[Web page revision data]

------------------------------------------------------------

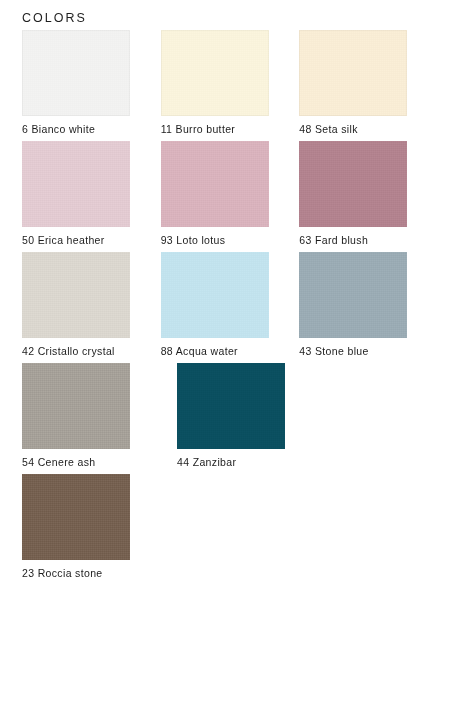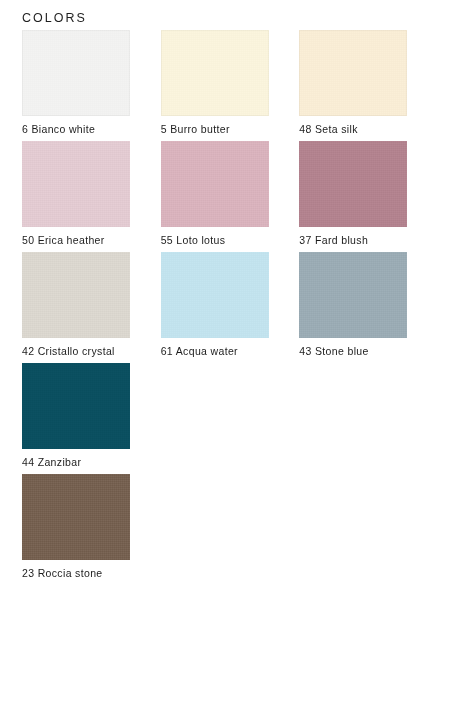"5 Burro butter" div.swatch-label { text: 5 -> 11 }
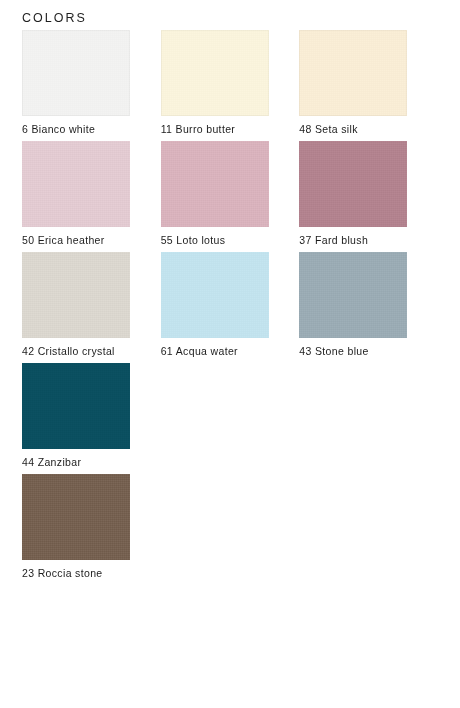"55 Loto lotus" div.swatch-label { text: 55 -> 93 }
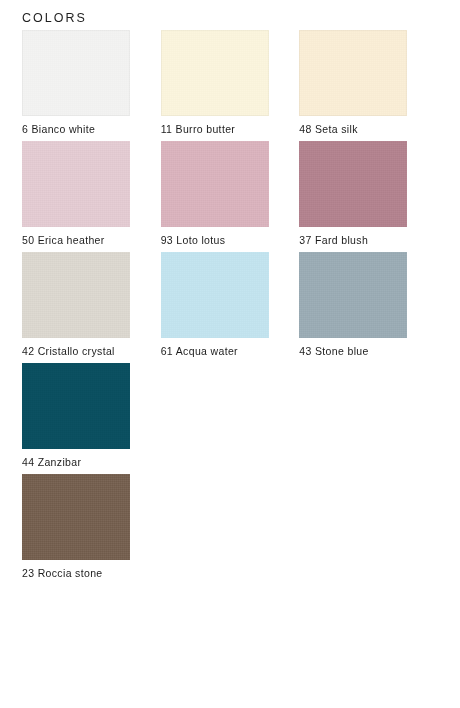"37 Fard blush" div.swatch-label { text: 37 -> 63 }
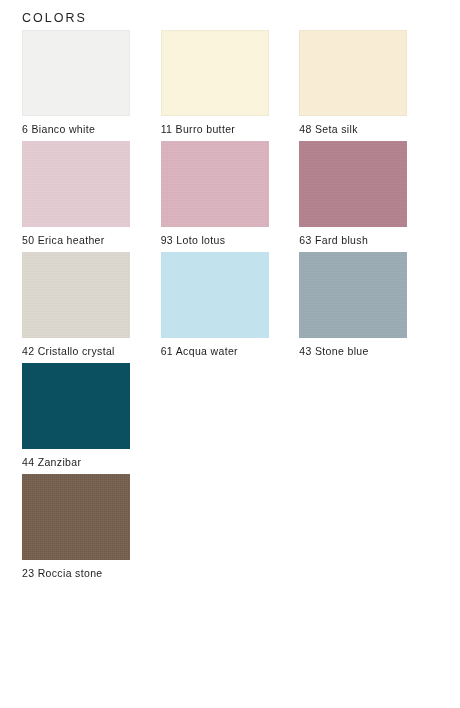"61 Acqua water" div.swatch-label { text: 61 -> 88 }
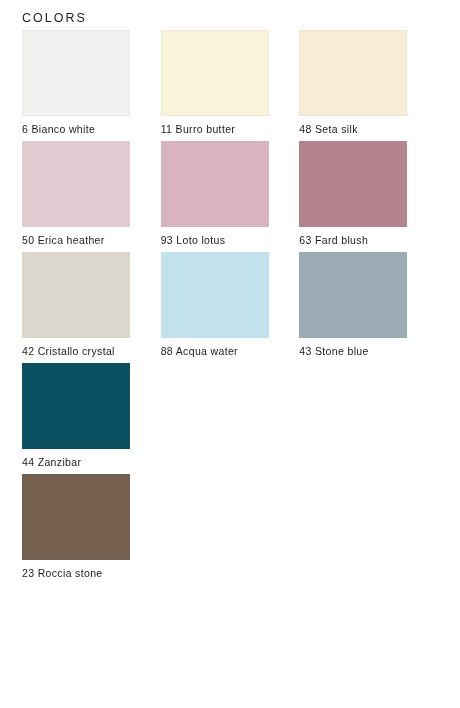"54 Cenere ash" div.swatch-cell { html: none -> <div> <div></div> <div>54 Cenere ash</div> </div> }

------------------------------------------------------------

◆ Work order ◆
Nothing but the lines from the line containing "text: 55 ->" through the end of the records belongs in the answer, written out exactly, both ends included, without pictures.

◆ Response to the exercise ◆
"55 Loto lotus" div.swatch-label { text: 55 -> 93 }
"37 Fard blush" div.swatch-label { text: 37 -> 63 }
"61 Acqua water" div.swatch-label { text: 61 -> 88 }
"54 Cenere ash" div.swatch-cell { html: none -> <div> <div></div> <div>54 Cenere ash</div> </div> }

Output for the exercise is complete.